Un repertorio que dialoga con la memoria colectiva
- “Ni tú ni nadie” (Alaska y Dinarama – Carlos Berlanga)
Un clásico del pop español reinterpretado con elegancia vocal, que transformó su energía ochentera en una versión coral llena de fuerza emocional. - “Angels” (Robbie Williams – Guy Chambers / Robbie Williams)
Una balada contemporánea convertida en plegaria coral, donde las armonías envolvieron al público en un clima de recogimiento. - “You Raise Me Up” (Brendan Graham / Rolf Løvland)
Himno universal a la superación y el apoyo mutuo, una de las piezas más emotivas de la noche, recibida con silencio reverente. - “La casa de Inés” (Guaraná)
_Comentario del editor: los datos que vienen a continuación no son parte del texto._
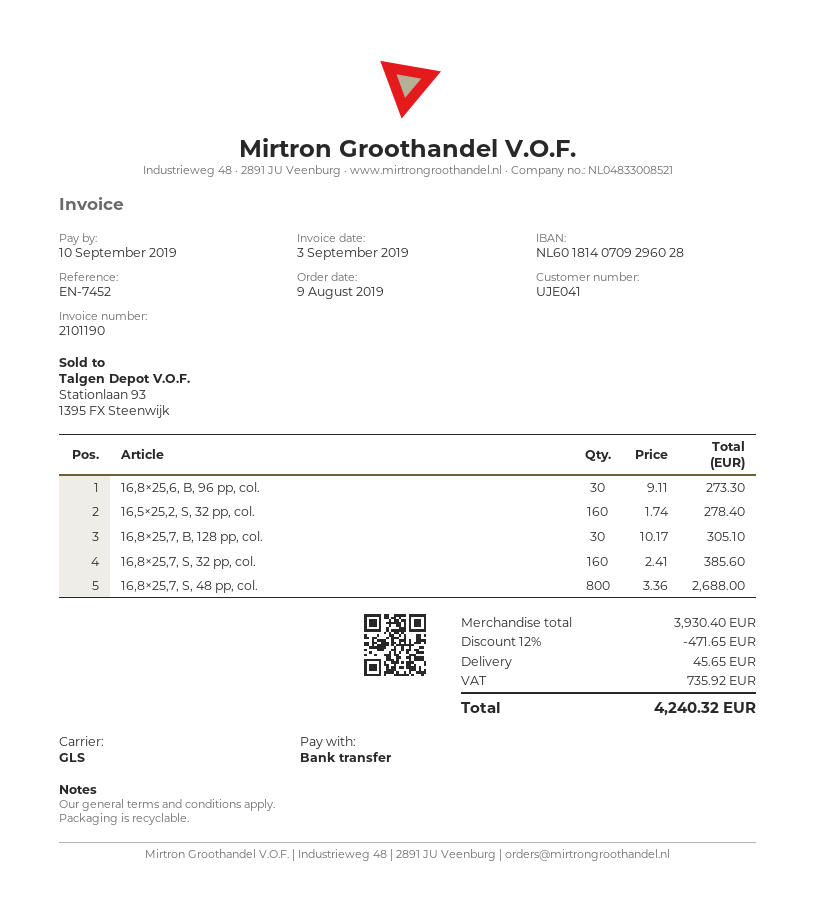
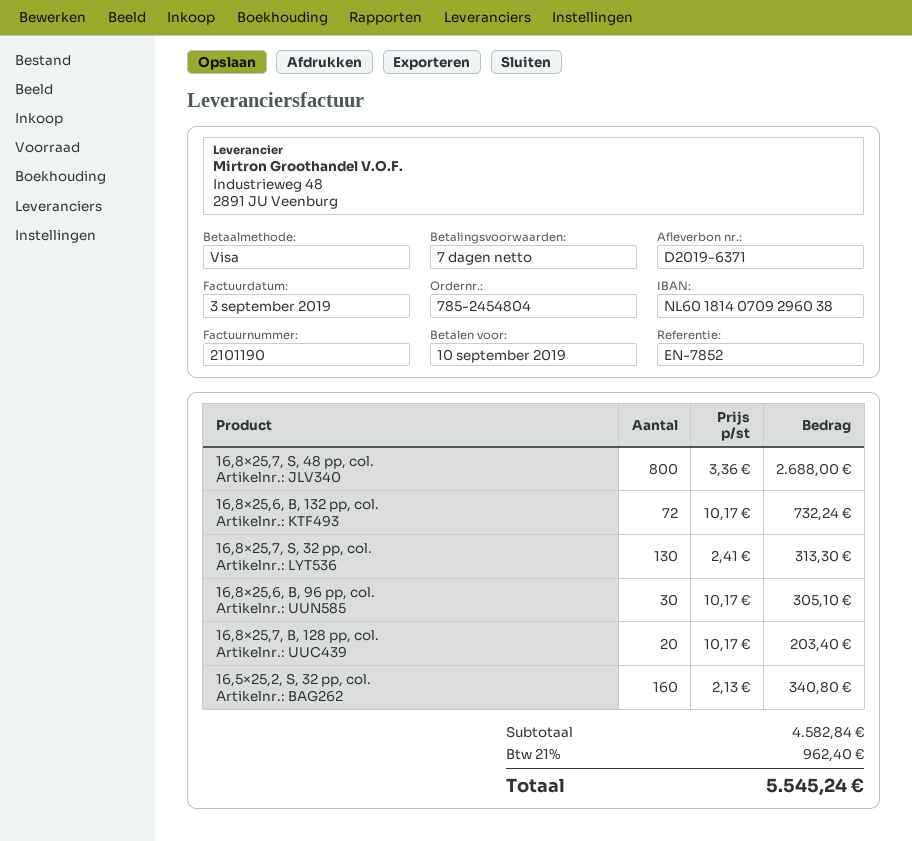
reference: EN-7452 -> EN-7852
payment method: bank transfer -> Visa
bank account: NL6018140709296028 -> NL6018140709296038
16,8×25,6, B, 96 pp, col.: 30 x 9.11 = 273.30 -> 30 x 10.17 = 305.10
16,5×25,2, S, 32 pp, col.: 160 x 1.74 = 278.40 -> 160 x 2.13 = 340.80
16,8×25,7, B, 128 pp, col.: 30 x 10.17 = 305.10 -> 20 x 10.17 = 203.40
16,8×25,7, S, 32 pp, col.: 160 x 2.41 = 385.60 -> 130 x 2.41 = 313.30
16,8×25,6, B, 132 pp, col.: none -> 72 x 10.17 = 732.24
subtotal: 3930.40 -> 4582.84
discount: 12% = 471.65 -> none
shipping: 45.65 -> none
tax: 735.92 -> 962.40
total: 4240.32 -> 5545.24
Canción íntima y narrativa, interpretada con delicadeza, que conectó con la nostalgia y la memoria familiar. - “A mi manera” (Paul Anka, adaptación de “Comme d’habitude”)
Un canto a la libertad personal, interpretado con solemnidad y carácter, que arrancó los primeros aplausos espontáneos. - “No dudaría” (Antonio Flores)
Un mensaje de paz y esperanza que, en tiempos convulsos, sigue siendo más necesario que nunca. - “Memory” (Andrew Lloyd Webber – Cats)
Momento de gran carga teatral, donde la música se volvió pura evocación y belleza. - “Color esperanza” (Diego Torres / Coti Sorokin)
Optimismo en estado puro, una invitación a mirar el futuro con confianza. - “Stand by Me” (Ben E. King / Leiber & Stoller)
Un clásico eterno sobre la lealtad y el acompañamiento, coreado en silencio por muchos asistentes. - “Immanuel” (tema tradicional contemporáneo de inspiración navideña)
Espiritualidad y recogimiento, evocando el sentido más profundo de la Navidad. - “Más allá” (Gloria Stefan)
Un guiño a nuevas generaciones, demostrando la versatilidad del grupo. - “I Don’t Want to Miss a Thing” (Diane Warren – Aerosmith)
Intensidad emocional llevada al terreno coral con gran solvencia. - “Va todo al ganador” (ABBA – Benny Andersson / Björn Ulvaeus)
Ritmo, optimismo y complicidad con el público. - “Oh Happy Day” (Edwin Hawkins, basado en un himno tradicional)
Explosión final de alegría y celebración colectiva. - “Alegría, alegría” (Villancico popular español)
Cierre perfecto, conectando tradición y emoción compartida.
Excelencia vocal y acompañamiento magistral
Las siete voces masculinas de Antonio Martínez Prieto y Aníbal Cano Pettersen (barítonos), Adrián Narejos, José A. Quesada Hurtado, Raúl J. Antón Hurtado, César Berná Poquis y José Miguel Ros Rebollo (tenores en distintas tesituras), demostraron un altísimo nivel técnico y expresivo. Cada interpretación estuvo cuidada al detalle, con una afinación precisa y una entrega sincera que traspasó el escenario.
El acompañamiento instrumental elevó aún más la propuesta: los violines de Christian Casanova y Víctor Manuel Antón, la viola de Julia Requena, el violonchelo de Alberto Martínez, la guitarra de Álvaro Bravo y el bajo eléctrico de Adolfo Arronis tejieron una base sonora rica y elegante, convirtiendo la velada en una auténtica sinfonía de emociones.
El público respondió con una cerrada ovación en pie, agradeciendo una noche que quedará en la memoria colectiva.
Regalar música, regalar emoción
Antes, durante y después del concierto, los asistentes pudieron adquirir el disco oficial de “Sette Voci”, una oportunidad perfecta para prolongar la experiencia más allá de la noche. Porque en Navidad, regalar música es regalar emoción, recuerdo y sentimiento, un obsequio que no se consume con el tiempo, sino que permanece.
Una noche mágica, siete voces y un mismo mensaje: la música sigue siendo el mejor abrazo para el alma.